After copying, diskcopy displays the following message:
Copy another diskette (Y/N)?
If you press Y, diskcopy prompts you to insert source and destination disks for the next copy
operation. To stop the diskcopy process, press N.
If you are copying to an unformatted floppy disk in drive2, diskcopy formats the disk with the same number of sides and sectors per track as are
on the disk in drive1. Diskcopy displays the following message while it formats the disk and copies the
files:
Formatting while copying
Disk serial numbers
If the source disk has a volume serial number, diskcopy creates a new volume serial number for the destination disk and displays the
number when the copy operation is complete.
Omitting drive parameters
If you omit the drive2 parameter, diskcopy uses the current drive as the destination drive. If you omit both drive
parameters, diskcopy uses the current drive for both. If the current drive is the same as drive1, diskcopy prompts you to swap disks as necessary. Note that you currently cannot lock
the current drive, but diskcopy requires that a drive be locked before copying files.

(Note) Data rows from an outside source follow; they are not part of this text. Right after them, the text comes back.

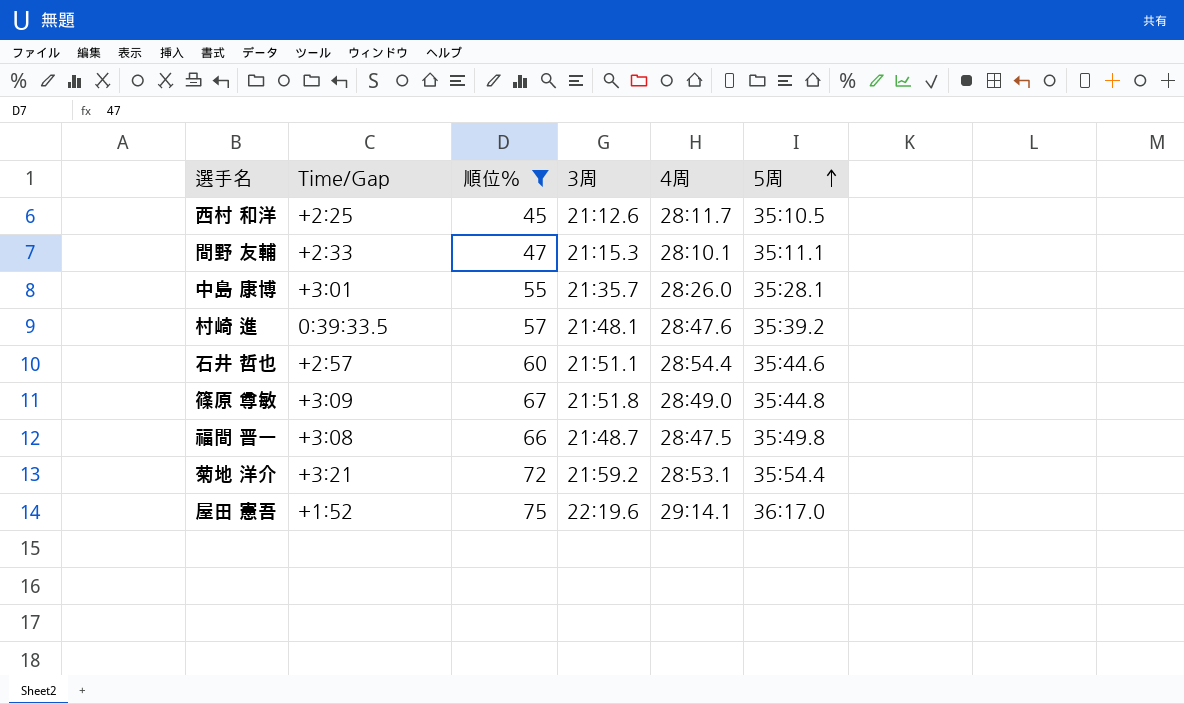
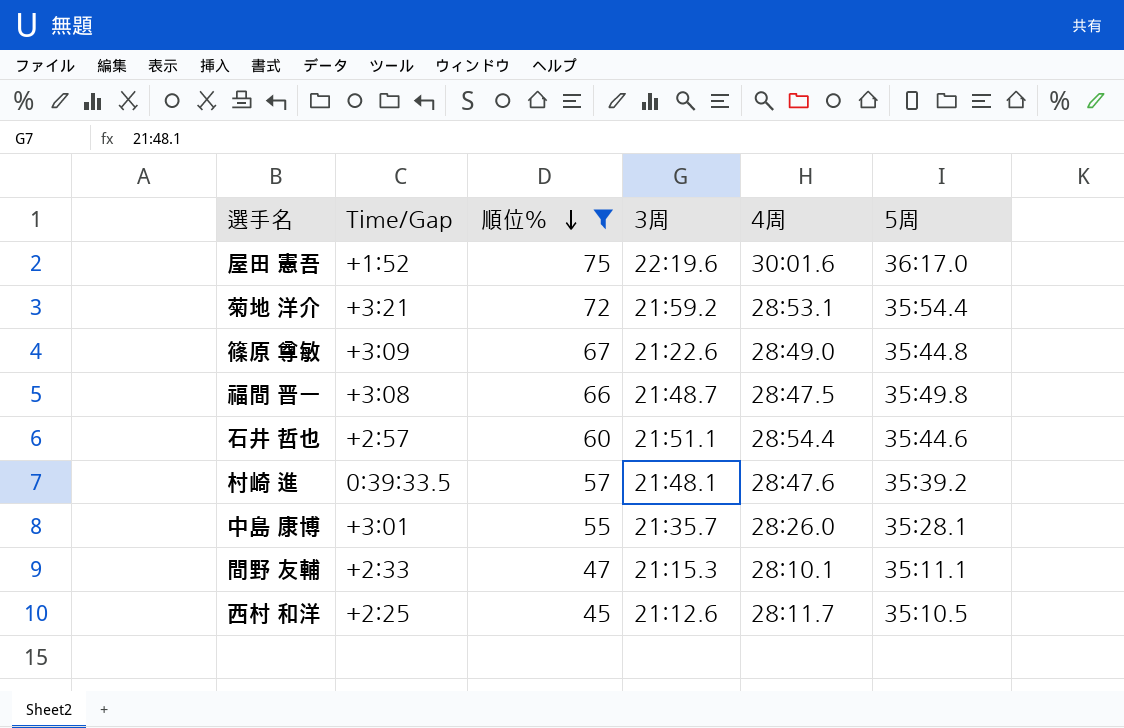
row order: 5周 ascending -> 順位％ descending
屋田 憲吾 | 4周: 29:14.1 -> 30:01.6
篠原 尊敏 | 3周: 21:51.8 -> 21:22.6

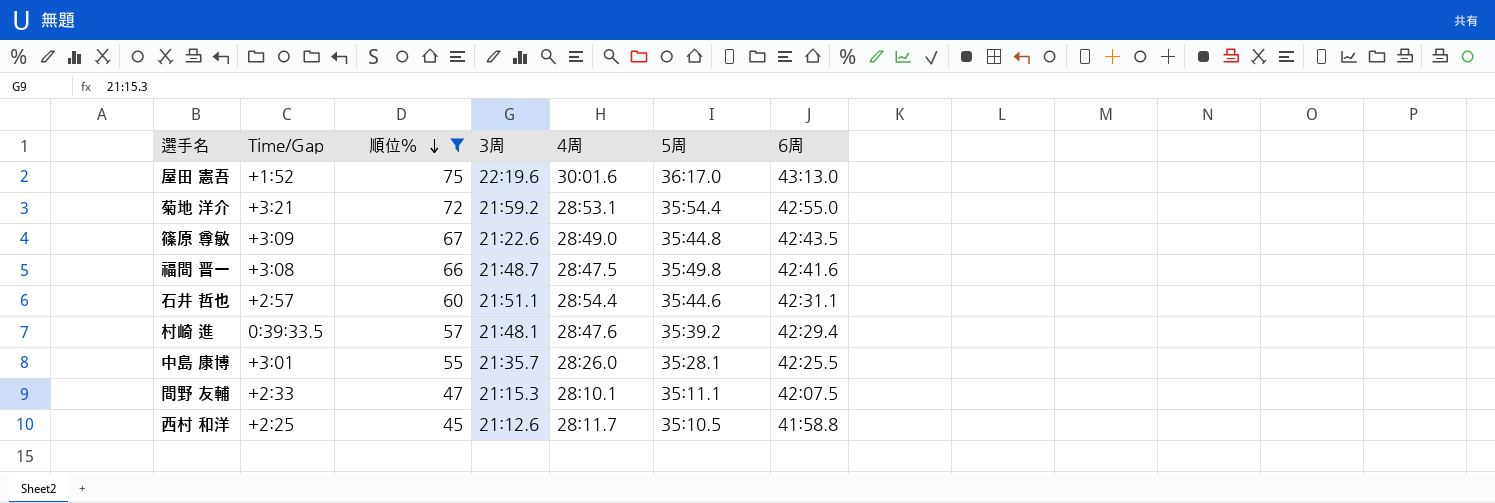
column 6周 | position: none -> 7

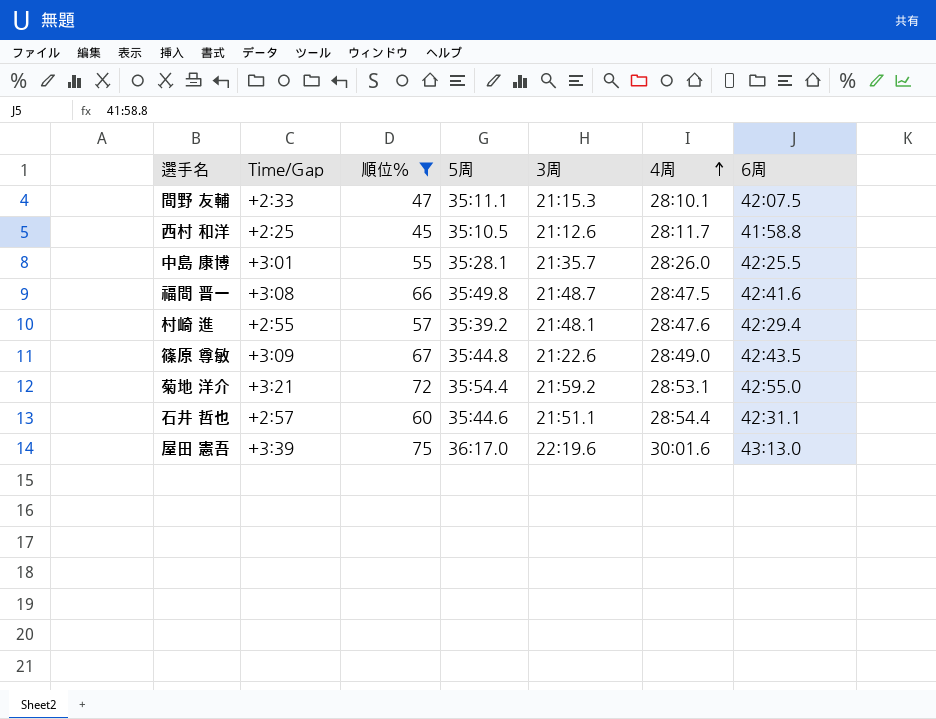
row order: 順位％ descending -> 4周 ascending
column 5周 | position: 6 -> 4
村崎 進 | Time/Gap: 0:39:33.5 -> +2:55
屋田 憲吾 | Time/Gap: +1:52 -> +3:39

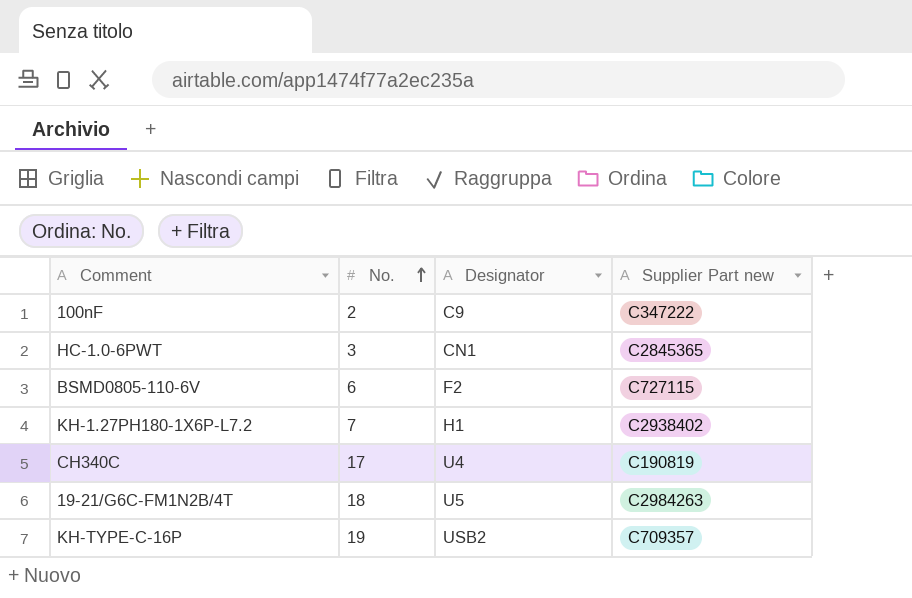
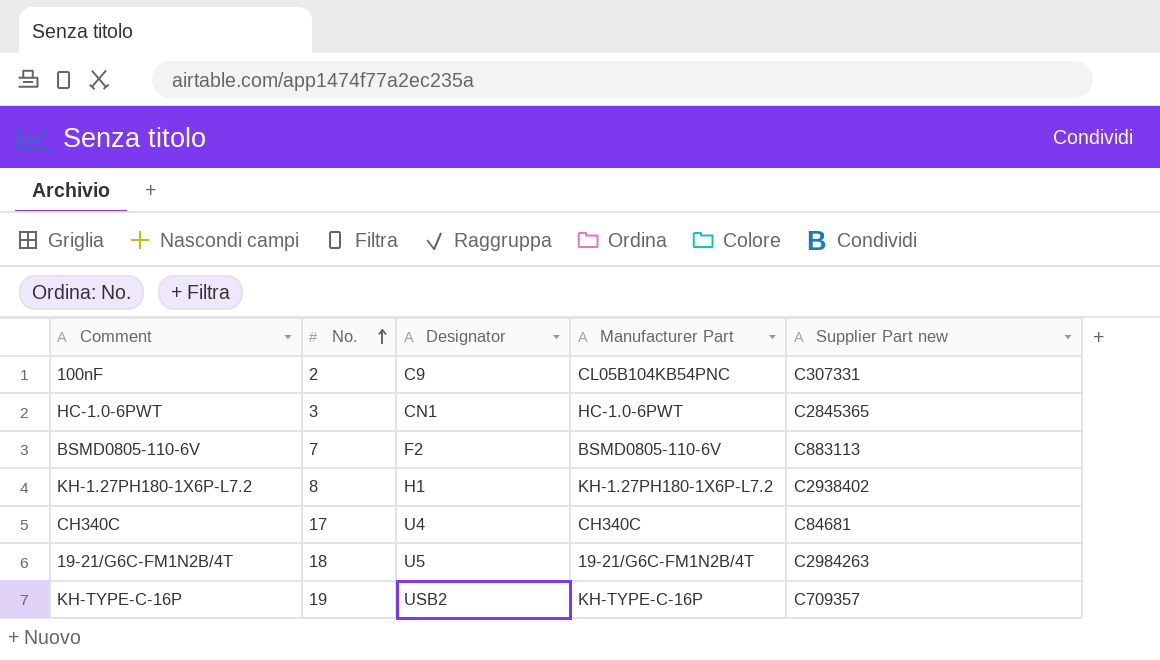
column Manufacturer Part | position: none -> 4
100nF | Supplier Part new: C347222 -> C307331
BSMD0805-110-6V | No.: 6 -> 7
BSMD0805-110-6V | Supplier Part new: C727115 -> C883113
KH-1.27PH180-1X6P-L7.2 | No.: 7 -> 8
CH340C | Supplier Part new: C190819 -> C84681

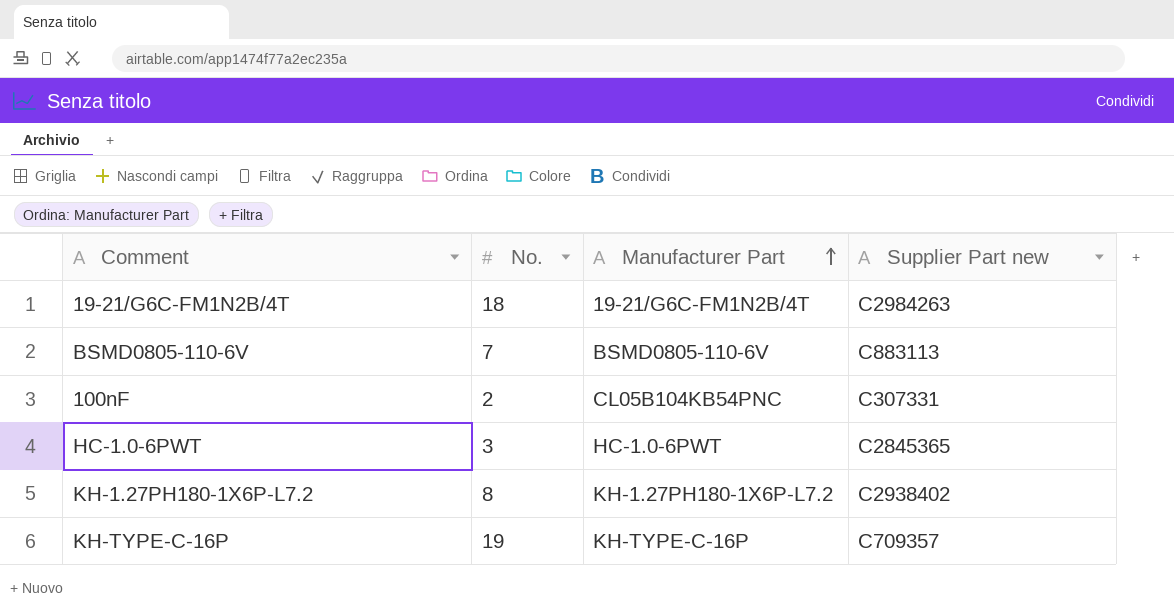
row order: No. ascending -> Manufacturer Part ascending
column Designator | position: 3 -> none
row CH340C: 17 | U4 | CH340C | C84681 -> none

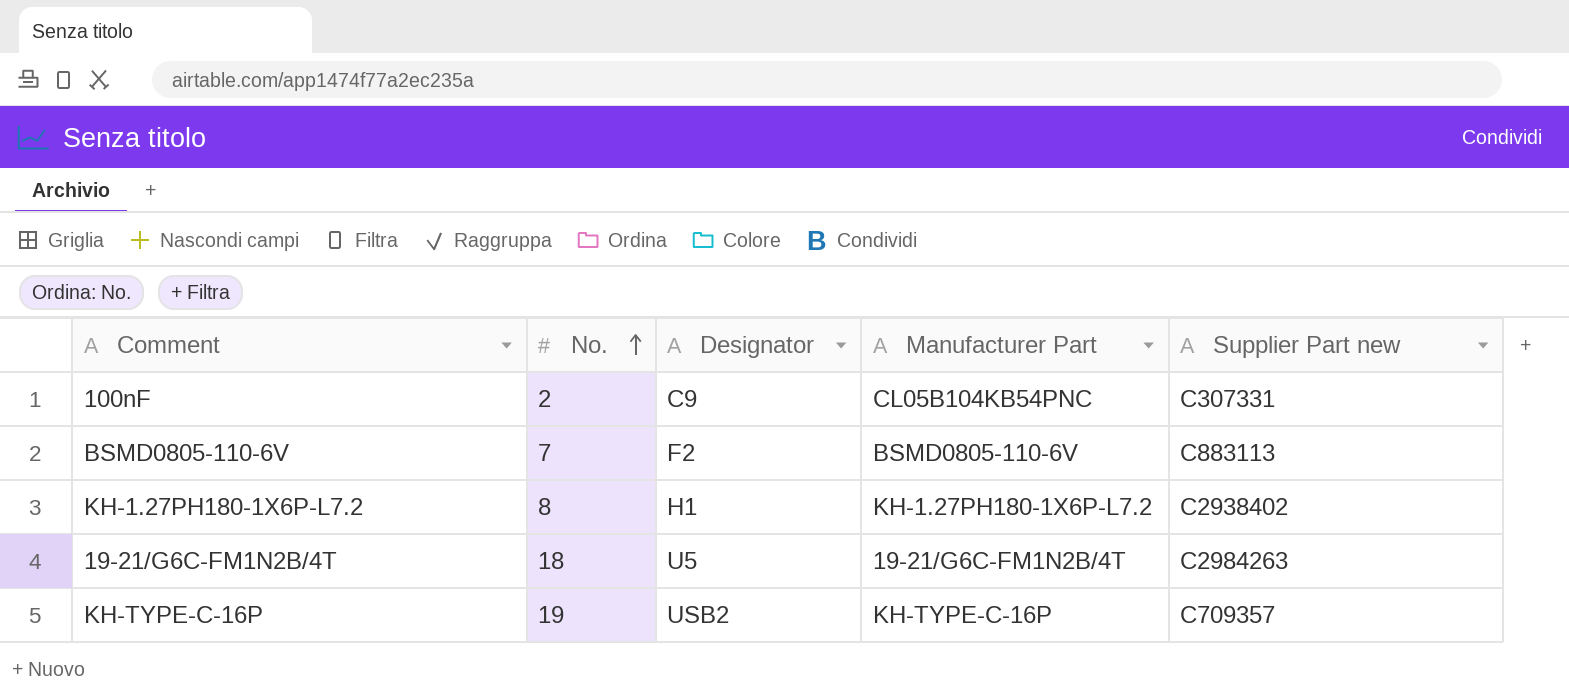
row order: Manufacturer Part ascending -> No. ascending
column Designator | position: none -> 3
row HC-1.0-6PWT: 3 | HC-1.0-6PWT | C2845365 -> none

Using one drive for copying
If drive1 and drive2 are the same, diskcopy prompts you whenever you should switch disks. If you omit both drive parameters and the current disk drive is a floppy disk drive, diskcopy prompts you each time you should insert a disk in the drive. If the disks
contain more information than available memory can hold, diskcopy cannot read all of the information at once. The diskcopy command reads from the source disk, writes to the destination disk, and
prompts you to insert the source disk again. This process continues until the entire
disk has been copied.
Avoiding disk fragmentation
Because diskcopy makes an exact copy of the source disk on the destination disk, any
fragmentation on the source disk is transferred to the destination disk. Fragmentation
is the presence of small areas of unused disk space between existing files on a
disk.
A fragmented source disk can slow down the finding, reading, or writing of
files. To avoid transferring fragmentation from one disk to another, use either
the copy command or the xcopy command to copy your disk. Because copy and xcopy copy files sequentially, the new disk is not fragmented.
Caution
You cannot use xcopy to copy a startup disk.
Diskcopy exit codes
The following list briefly describes the meaning of each diskcopy exit code (errorlevel):
0 The copy operation was successful.
1 A nonfatal read/write error occurred.
3 A fatal hard error occurred.
4 An initialization error occurred.
You can use the errorlevel parameter on the if command line in a batch program to process exit codes returned by diskcopy. For an example of a batch program that processes exit codes, see the diskcomp command.